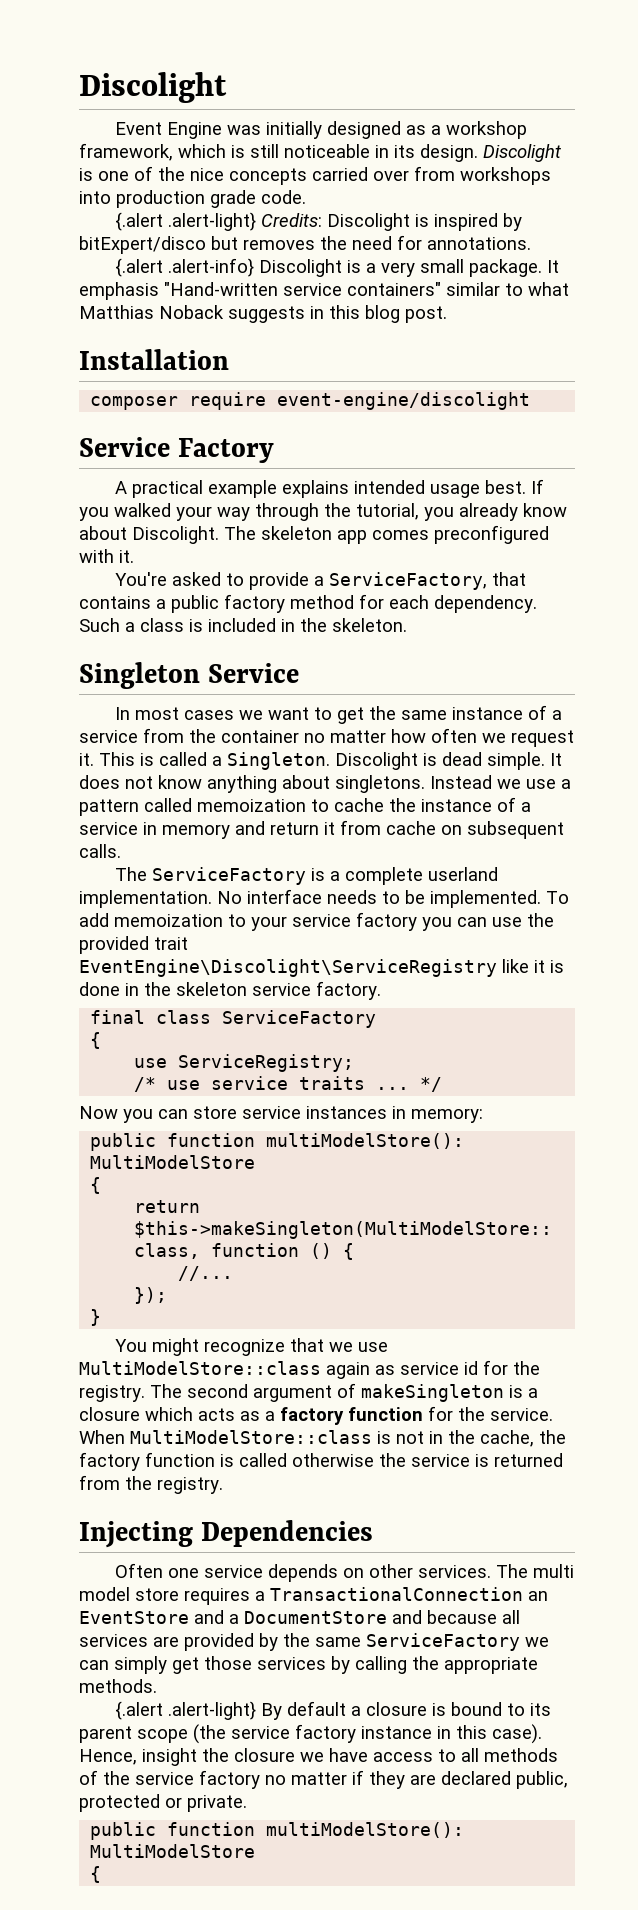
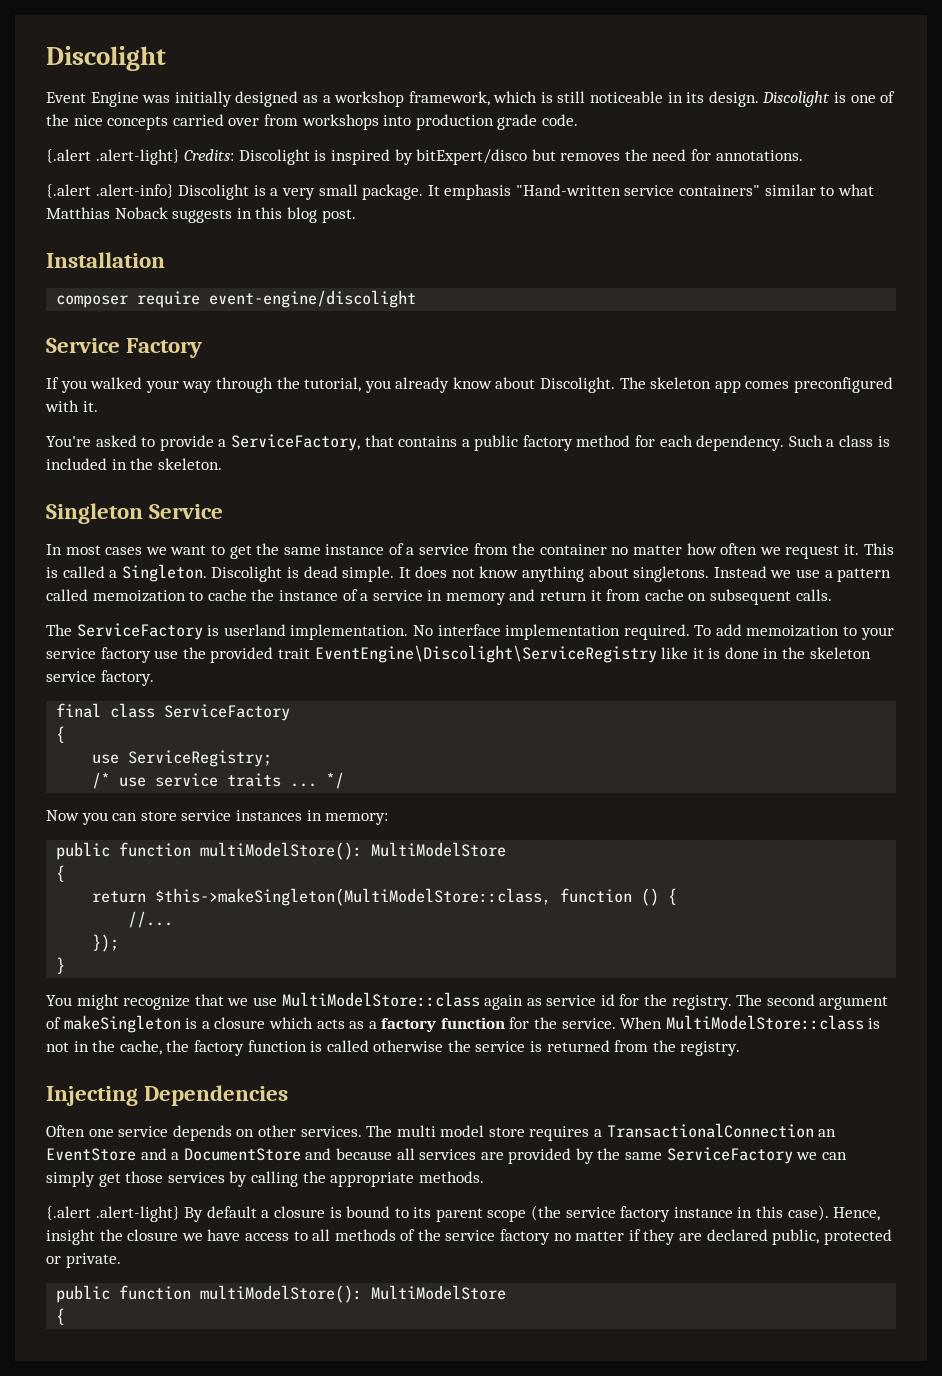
- A practical example explains intended usage best.
- The ServiceFactory is a complete userland implementation.
+ The ServiceFactory is userland implementation.
- No interface needs to be implemented.
+ No interface implementation required.
- To add memoization to your service factory you can use the provided trait EventEngine\Discolight\ServiceRegistry like it is done in the skeleton service factory.
+ To add memoization to your service factory use the provided trait EventEngine\Discolight\ServiceRegistry like it is done in the skeleton service factory.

__Required work__: When a line in the material above includes the word "implementation", copy that line.

__Result of the task__:
- The ServiceFactory is a complete userland implementation.
+ The ServiceFactory is userland implementation.
+ No interface implementation required.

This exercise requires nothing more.